# Instructions to follow
With pictures excluded, copy word for word the lines in the data below from the line containing "- You can find" through the line containing "Orca CLMM, Solana.".

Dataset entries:
Start of Block
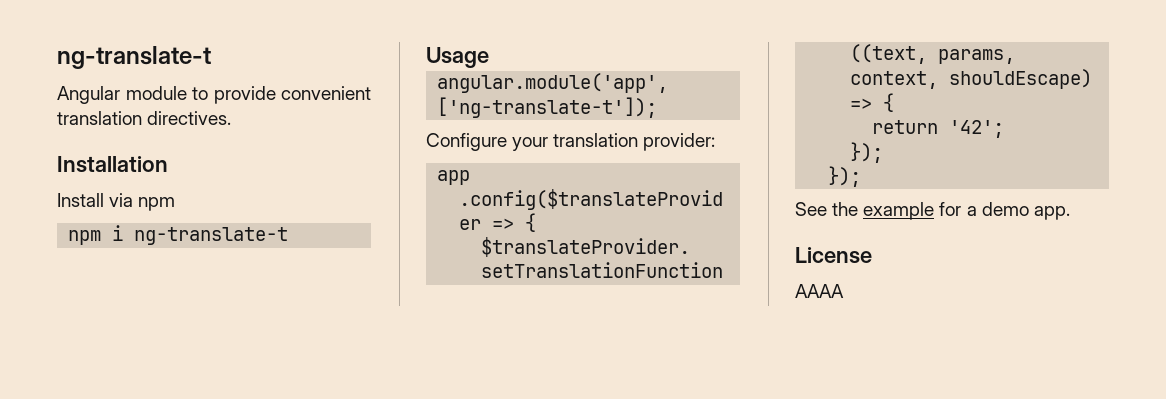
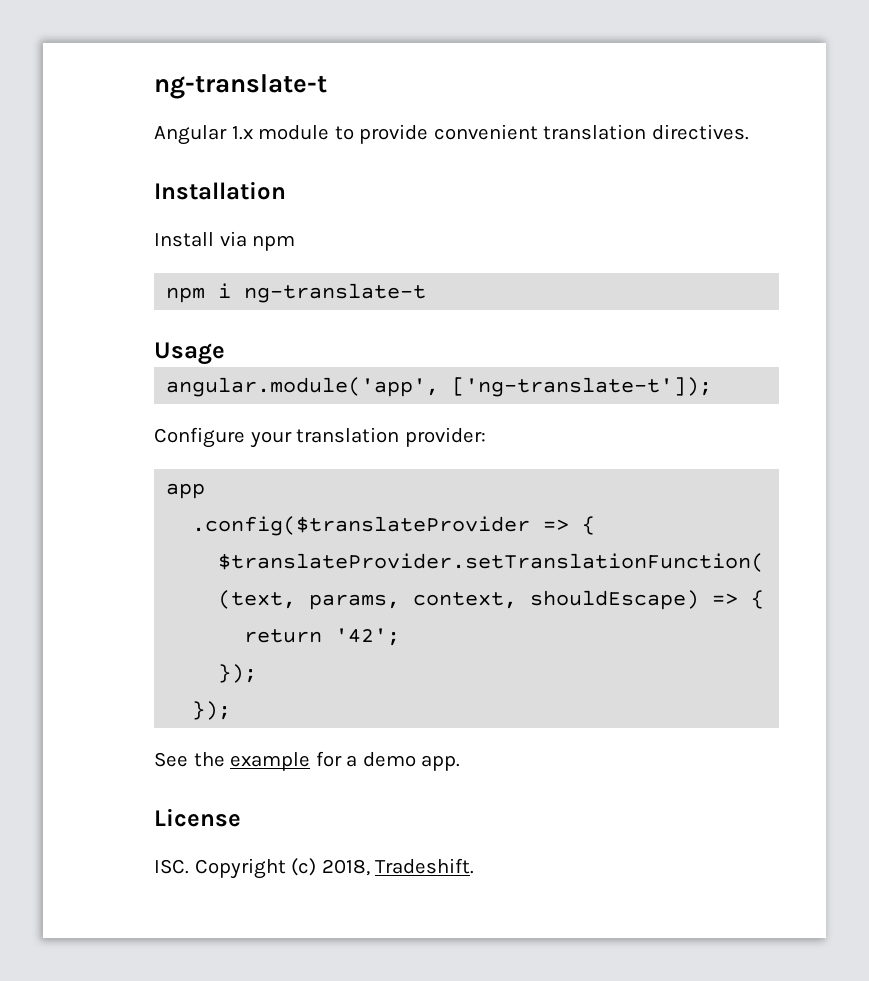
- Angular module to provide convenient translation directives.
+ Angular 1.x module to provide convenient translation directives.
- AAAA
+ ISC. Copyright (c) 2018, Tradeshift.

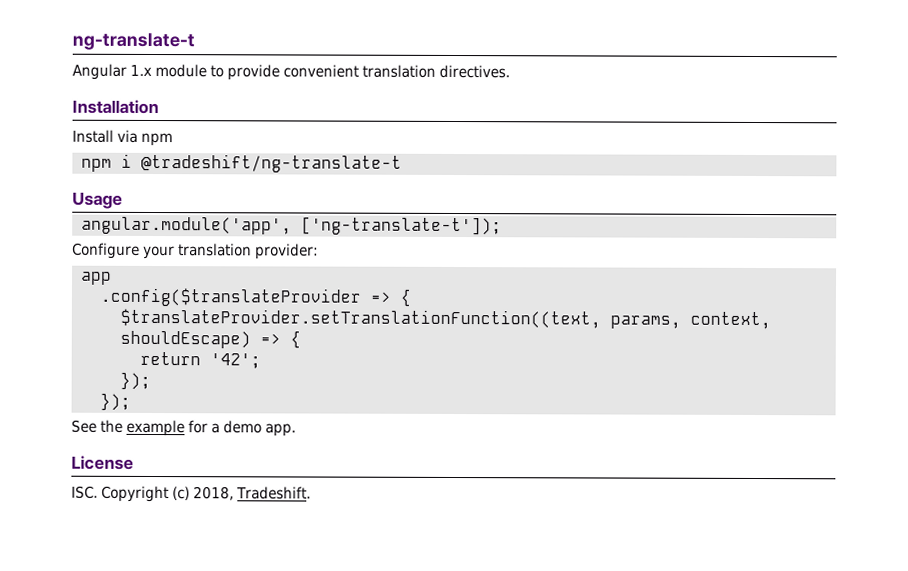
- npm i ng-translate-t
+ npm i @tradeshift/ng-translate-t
End of Block
Start of Block
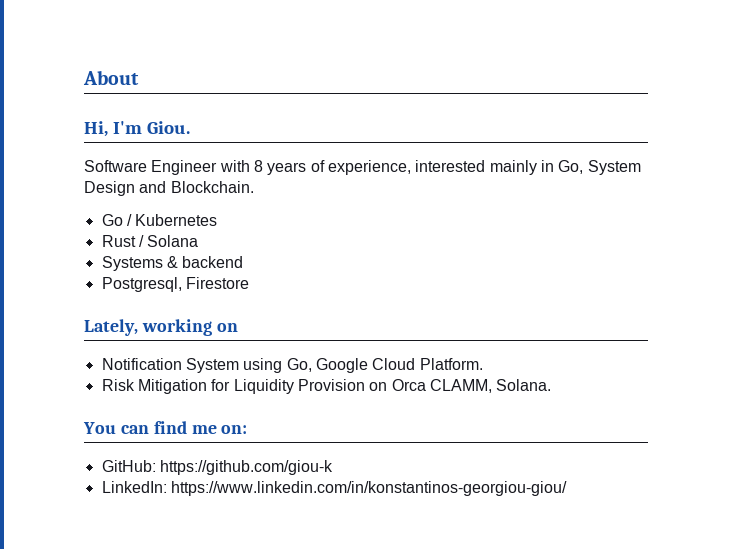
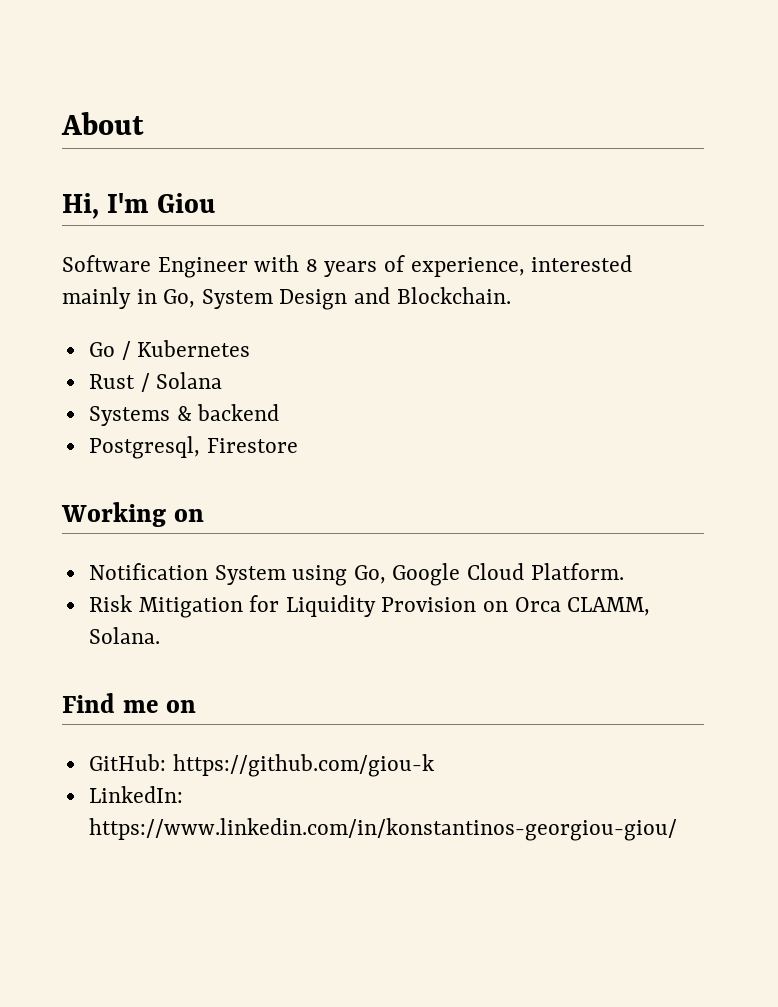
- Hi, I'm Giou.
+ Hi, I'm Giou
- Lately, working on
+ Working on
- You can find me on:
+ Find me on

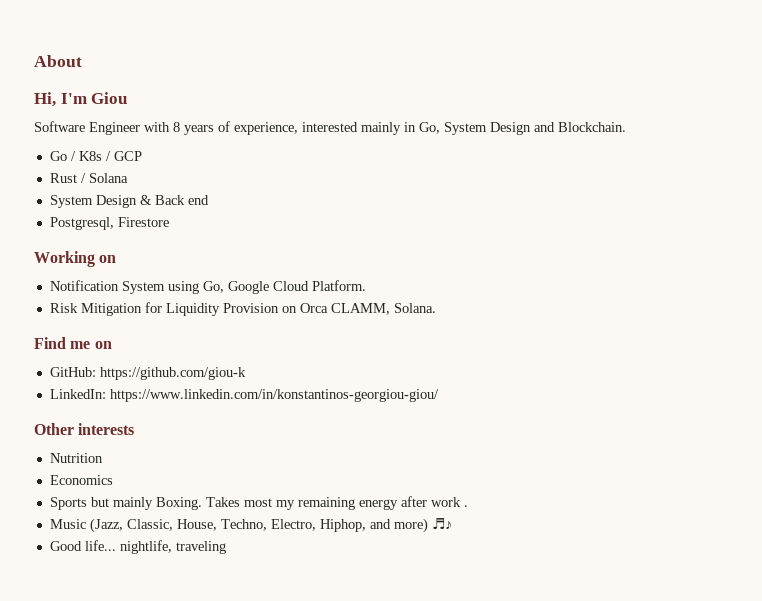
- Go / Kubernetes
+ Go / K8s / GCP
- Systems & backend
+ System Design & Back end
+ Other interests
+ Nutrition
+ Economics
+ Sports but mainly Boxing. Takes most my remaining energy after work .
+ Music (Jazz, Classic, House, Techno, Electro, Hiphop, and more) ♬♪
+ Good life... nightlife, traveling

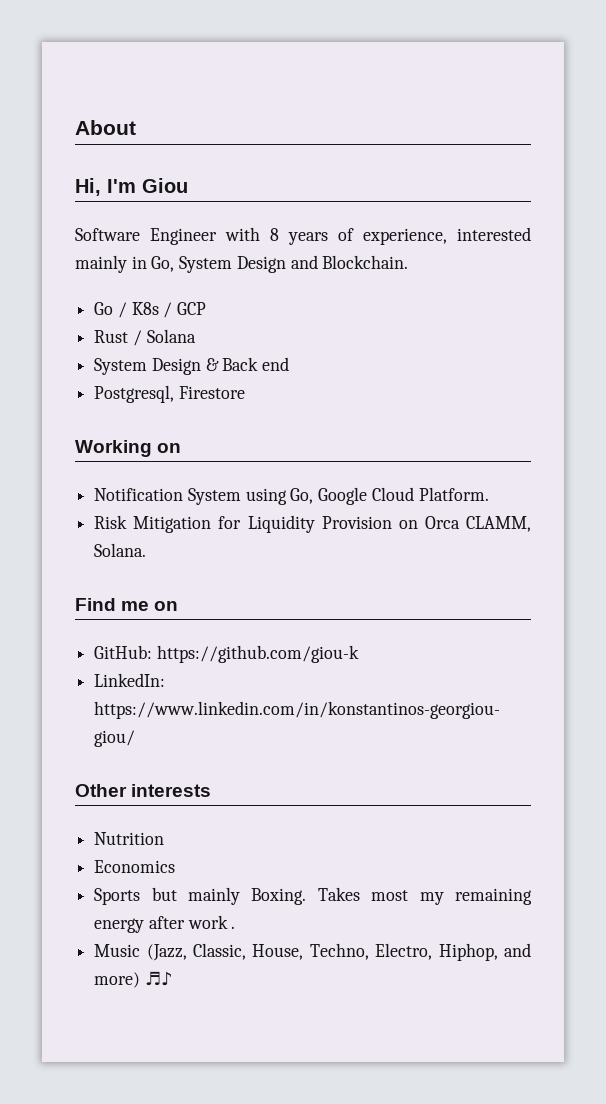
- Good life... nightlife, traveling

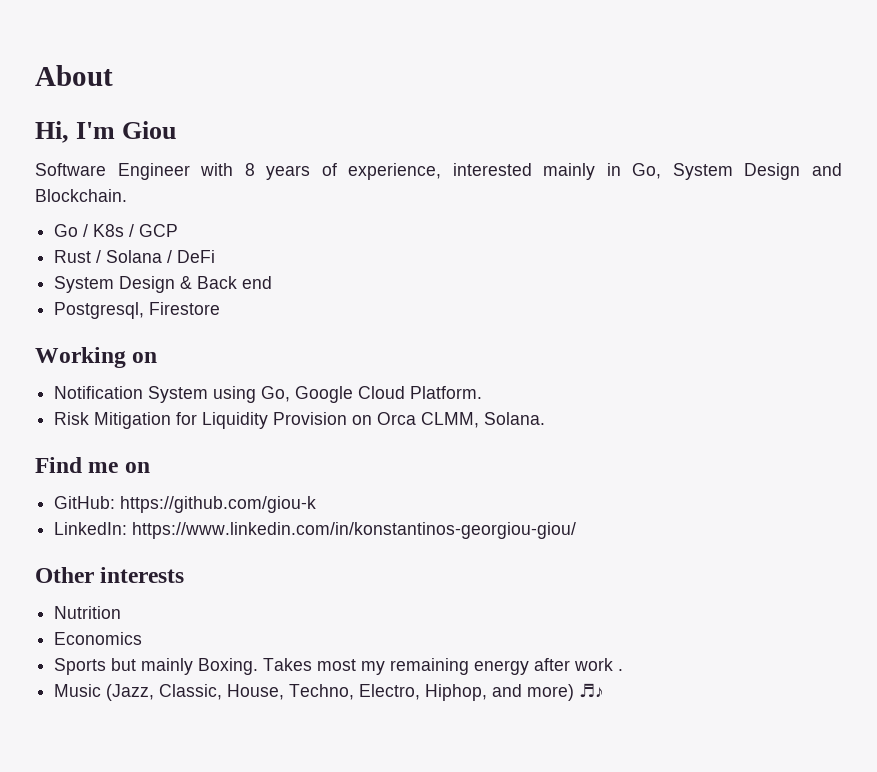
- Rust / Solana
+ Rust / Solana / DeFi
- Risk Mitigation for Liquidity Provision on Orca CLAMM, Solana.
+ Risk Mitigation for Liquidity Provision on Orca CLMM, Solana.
End of Block
# Answer for the task
- You can find me on:
+ Find me on

- Go / Kubernetes
+ Go / K8s / GCP
- Systems & backend
+ System Design & Back end
+ Other interests
+ Nutrition
+ Economics
+ Sports but mainly Boxing. Takes most my remaining energy after work .
+ Music (Jazz, Classic, House, Techno, Electro, Hiphop, and more) ♬♪
+ Good life... nightlife, traveling

- Good life... nightlife, traveling

- Rust / Solana
+ Rust / Solana / DeFi
- Risk Mitigation for Liquidity Provision on Orca CLAMM, Solana.
+ Risk Mitigation for Liquidity Provision on Orca CLMM, Solana.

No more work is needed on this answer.